Namun dua pria tubuh kekar itu langsung menghalanginya, Hendra mengatakan ada mamanya untuk menggantikannya menjaga Loli. Dua pria tubuh kekar setuju tapi mereka akan tetap di sana sampai Hendra kembali, Hendra mengangguk setuju.
Hendra melangkah tergesa-gesa menuju area parkir rumah sakit, langkah kakinya terhenti ketika dirinya mengingat kalau tidak membawa mobilnya. Bergegas Hendra menyusuri koridor rumah sakit, dan kembali menemui mamanya.
"Ma, pinjam mobil"
"Jangan lama-lama" ucap Mamanya Hendra memperingati putranya
Hendra mengiyakan dan mamanya segera menyerahkan kunci mobilnya ke tangan Hendra, dengan terburu-buru Hendra melangkah.

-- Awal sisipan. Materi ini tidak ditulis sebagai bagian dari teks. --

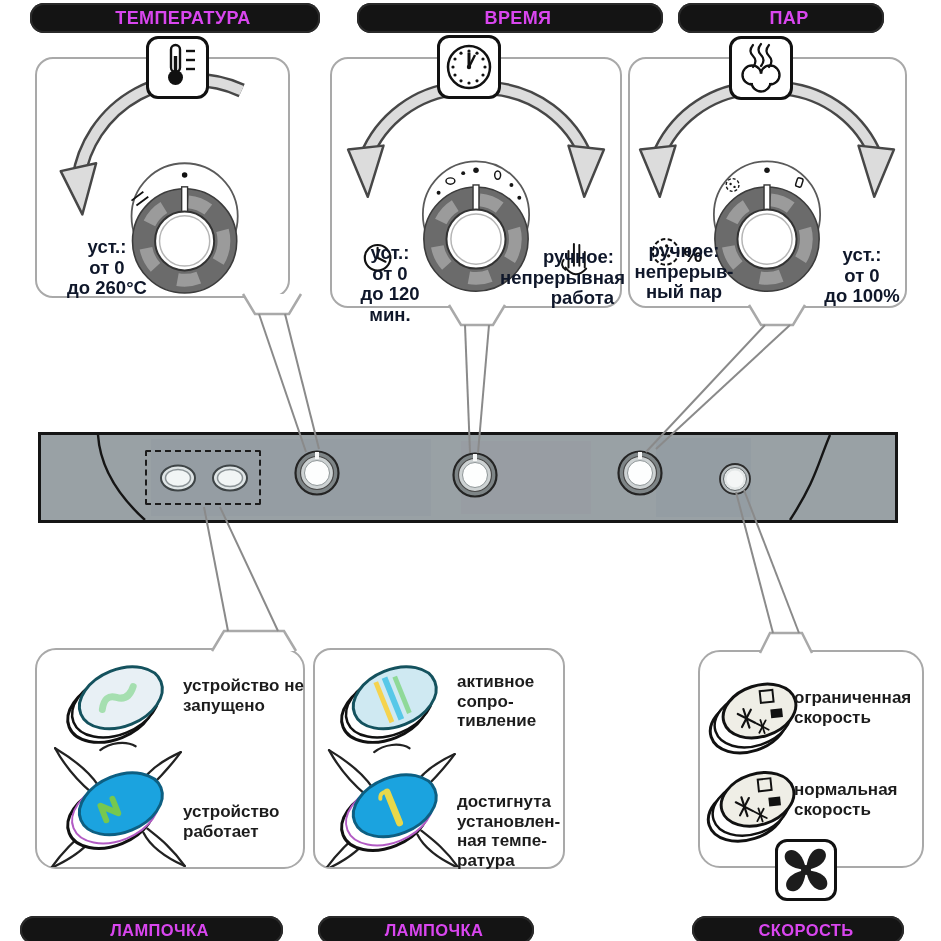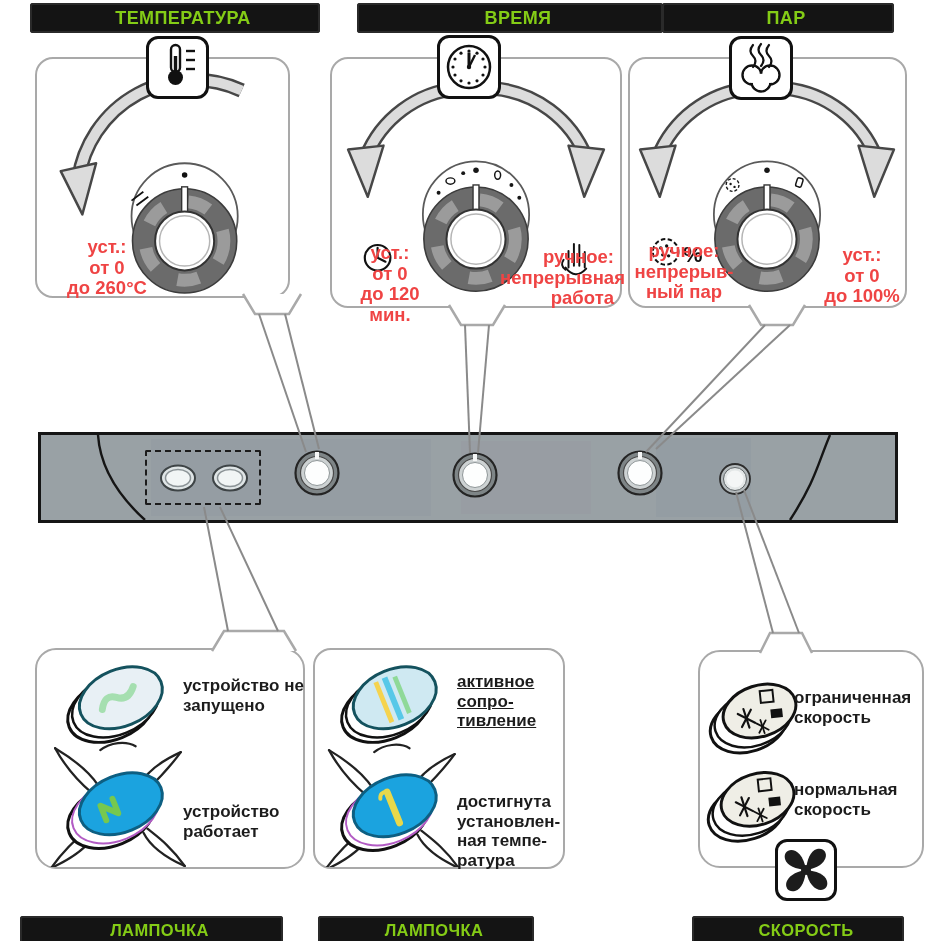"ТЕМПЕРАТУРА" .bar { border-radius: 3px -> 14px; color: #84cc16 -> #d946ef }
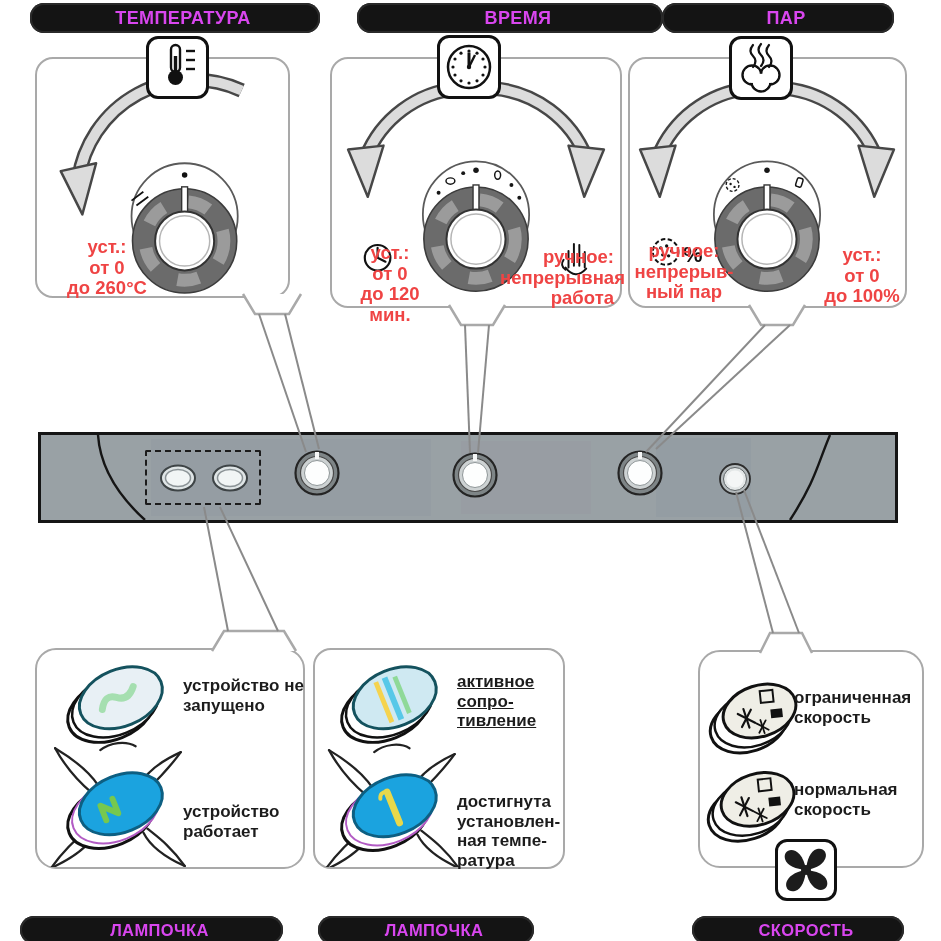"ПАР" div.abs { left: 662px -> 678px; width: 232px -> 206px }
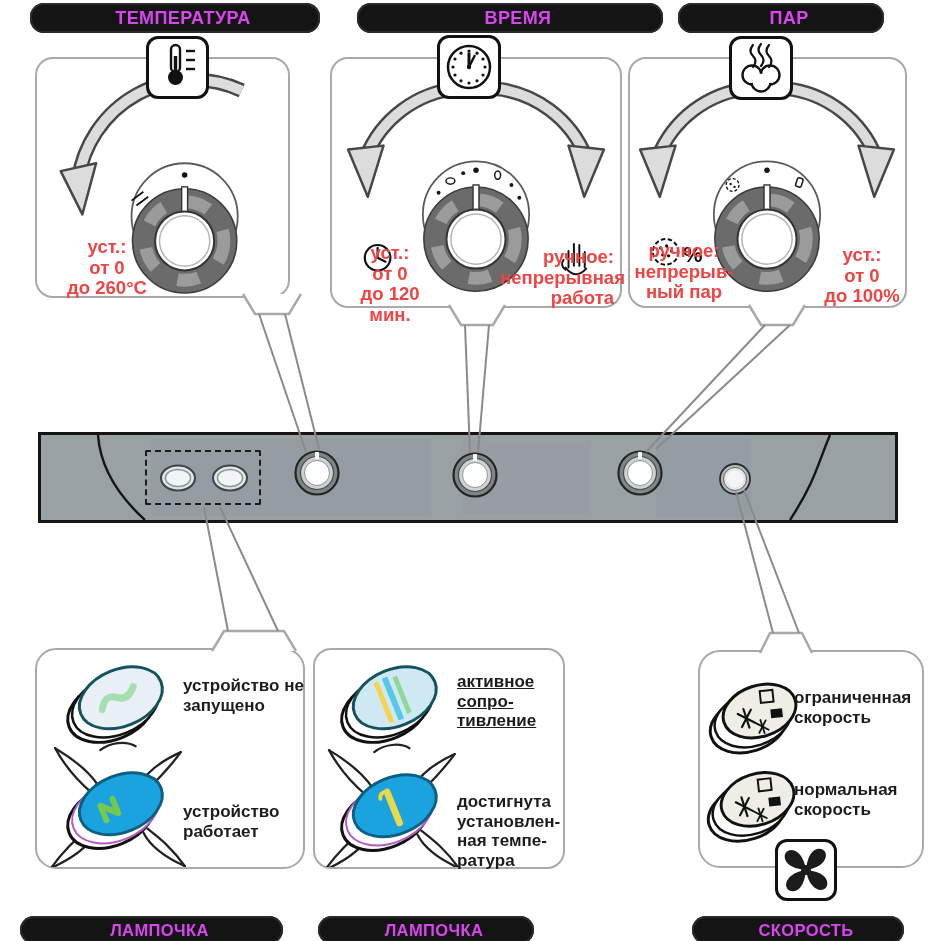"уст.:" .lbl { color: #ef4444 -> #0f172a }
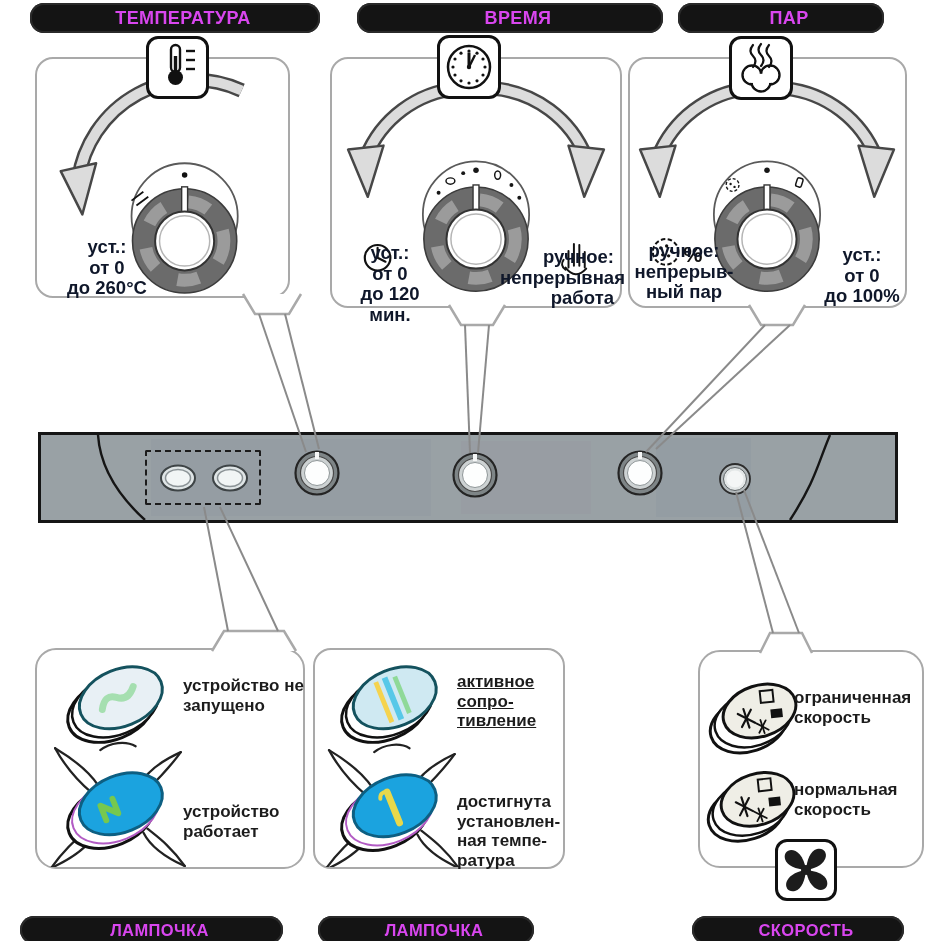"активное" div.abs { text-decoration: underline -> none }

Ketika tiba di area parkir Hendra langsung menuju mobil mamanya, dengan kecepatan tinggi Hendra melajukan mobil.
Hanya membutuhkan separuh waktu untuk sampai di rumah, wajar karena Hendra mengemudi dengan kecepatan sangat tinggi. Dirinya ingin meminta maaf pada Ica, dan memohon agar Ica tidak menggugat cerainya karena dirinya tidak mau kehilangan istri dan anak-anaknya.
Namun ketika baru sampai di depan rumah dan dirinya keluar dari mobil, jantungnya berdegup sangat kencang ketika melihat ada koper dan tas jinjing tergeletak di teras. Firasat Hendra tak enak, karena dirinya kenal betul jika itu adalah koper miliknya.
Hendra berjalan dengan cepat mendekati koper dan tas jinjing itu, benar saja itu koper miliknya berisi pakaian-pakaian miliknya begitu juga yang ada di dalam tas jinjing. Ketika Hendra beranjak, matanya melihat ke arah kertas yang tergeletak di atas meja yang ada di teras.
Kita bertemu di pengadilan, tidak usah repot-repot mencari kami.
Hanya dua kalimat itu saja yang di tulis Ica, tapi sudah bisa membuat tubuh Hendra melemas.